The above mouse has a light nose. It's not yellow (the picture is tinted yellow as it was taken in indoor lighting since it's much too hot to take the mice outside), but it's a light nose nonetheless. Thus, I think he may too light to be extreme black. But I've not dealt with the variety much. What do you who breed blacks think? Can extreme blacks have light noses like this?


----------



## moustress (Sep 25, 2009)

It probably is an extreme black; when I got mine years ago I was told that it was a variety that needed to be 'conserved' by ensuring a homozygous genotype. May this mousie is hetero, or got his nose in a jam somehow along the way. I can't see how this mousie couldn't be extreme black with those ears.


----------



## Jack Garcia (Oct 9, 2009)

He could be a good black. Good blacks (not the normal blacks you see in petstores and with hobby breeders) must have very dark ears too.

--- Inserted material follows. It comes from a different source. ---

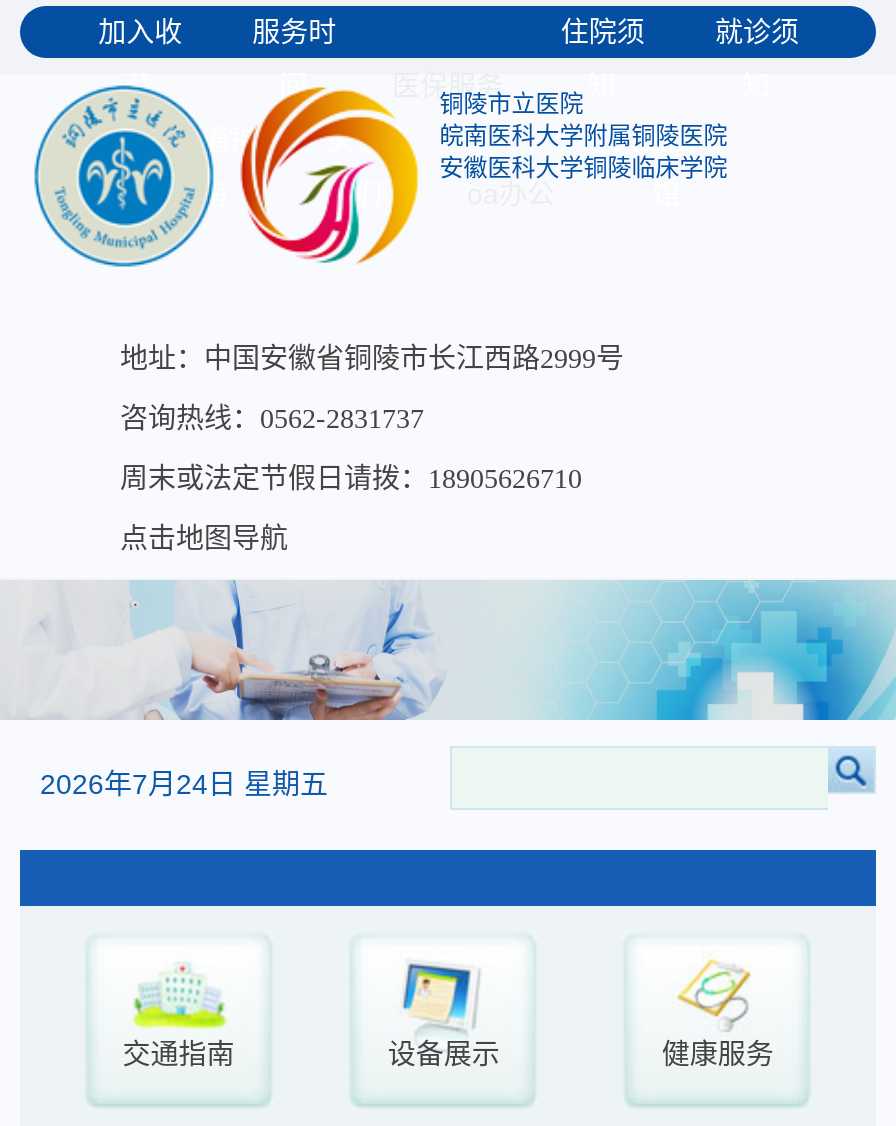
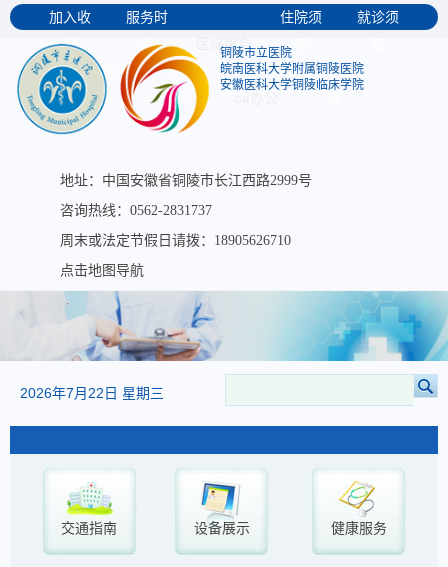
- 2026年7月24日 星期五
+ 2026年7月22日 星期三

The very best of well-bred blacks (a/a) can compete with extreme blacks on the show table.

He carries Siamese but nothing else, as he was used to darken the points in Siamese mice.

I am interested in what our European counterparts think.


----------



## Jack Garcia (Oct 9, 2009)

By the way, here is his sister:










She has the same light nose.

She is only 7 weeks old so her points are still weaker than they will be eventually.


----------



## moustress (Sep 25, 2009)

You have a point. :lol:


----------



## Jack Garcia (Oct 9, 2009)




----------



## Maplewood Stud (Jan 2, 2009)

jack ur siam doe is gorgeous, my mum would pinch her


----------



## Autumn2005 (Apr 21, 2010)

So breeding siamese to blacks help darken the points? And forgive my ignorance, but would she be a seal point or a blue point?


----------



## windyhill (Jan 19, 2010)

I think I read somewhere, that an extreme black can have a lighter nose, but dont take my word for it.
I love the siamese


----------



## Rhasputin (Feb 21, 2010)

Well you know... if you don't like him... I could always take him.... :twisted:


----------



## Jack Garcia (Oct 9, 2009)

All proper (seal point) siamese mice are black-based, a/a ch/ch. A very good black or an extreme black will help darken the points on a siamese mouse.


----------



## mini mousery (Jul 4, 2013)

I thought black was recessive if so how could you get siamese?


----------



## Fantasia Mousery (Jul 16, 2011)

mini mousery said:


> I thought black was recessive if so how could you get siamese?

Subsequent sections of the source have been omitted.